What is needed is an exact transcription of every entry below, with the pictures left out.

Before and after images
────
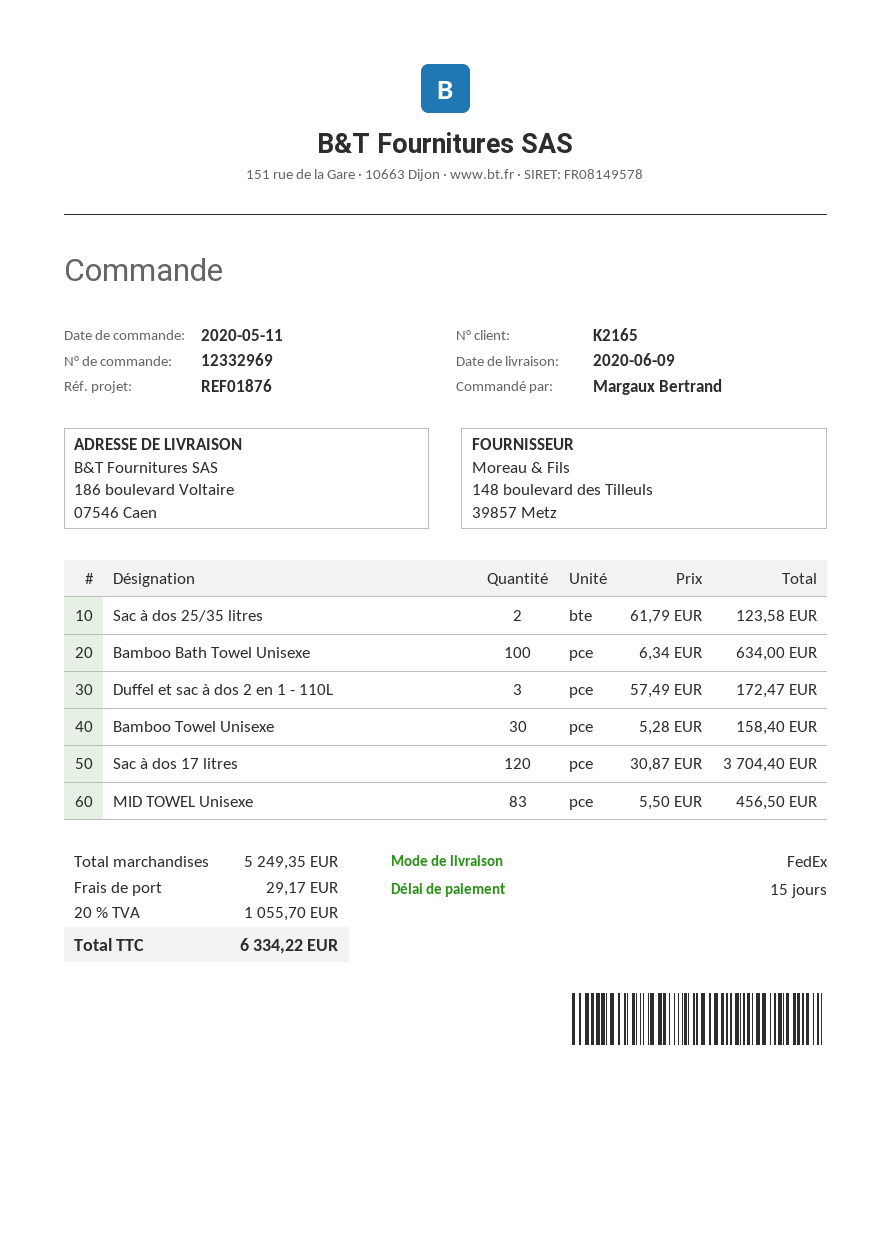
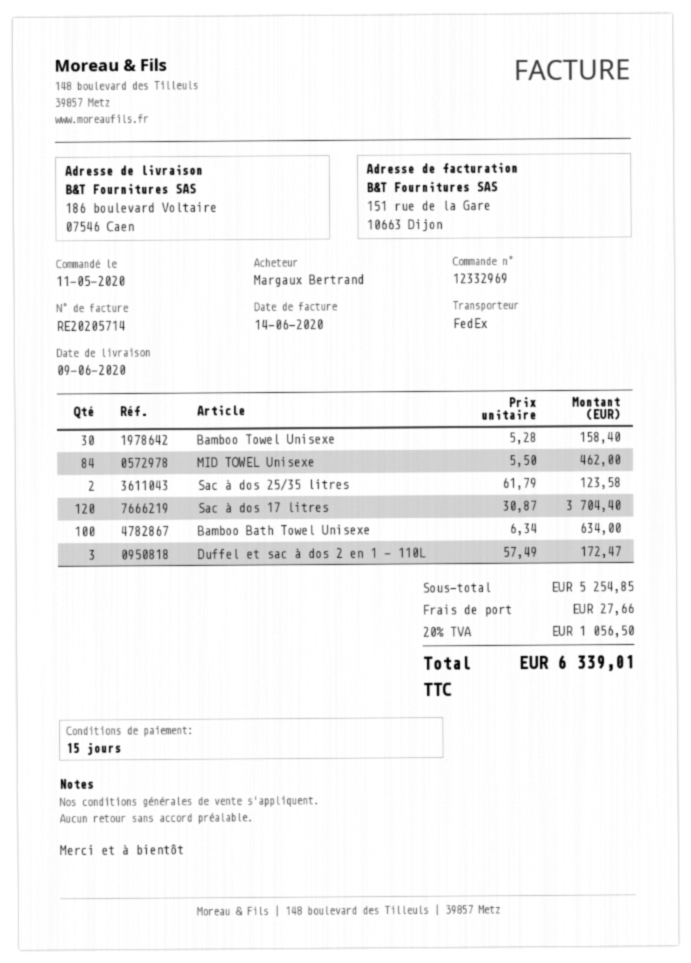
MID TOWEL Unisexe: 83 x 5.50 = 456.50 -> 84 x 5.50 = 462.00
subtotal: 5249.35 -> 5254.85
shipping: 29.17 -> 27.66
tax: 20% = 1055.70 -> 20% = 1056.50
total: 6334.22 -> 6339.01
────
Response area ▸
MID TOWEL Unisexe: 83 x 5.50 = 456.50 -> 84 x 5.50 = 462.00
subtotal: 5249.35 -> 5254.85
shipping: 29.17 -> 27.66
tax: 20% = 1055.70 -> 20% = 1056.50
total: 6334.22 -> 6339.01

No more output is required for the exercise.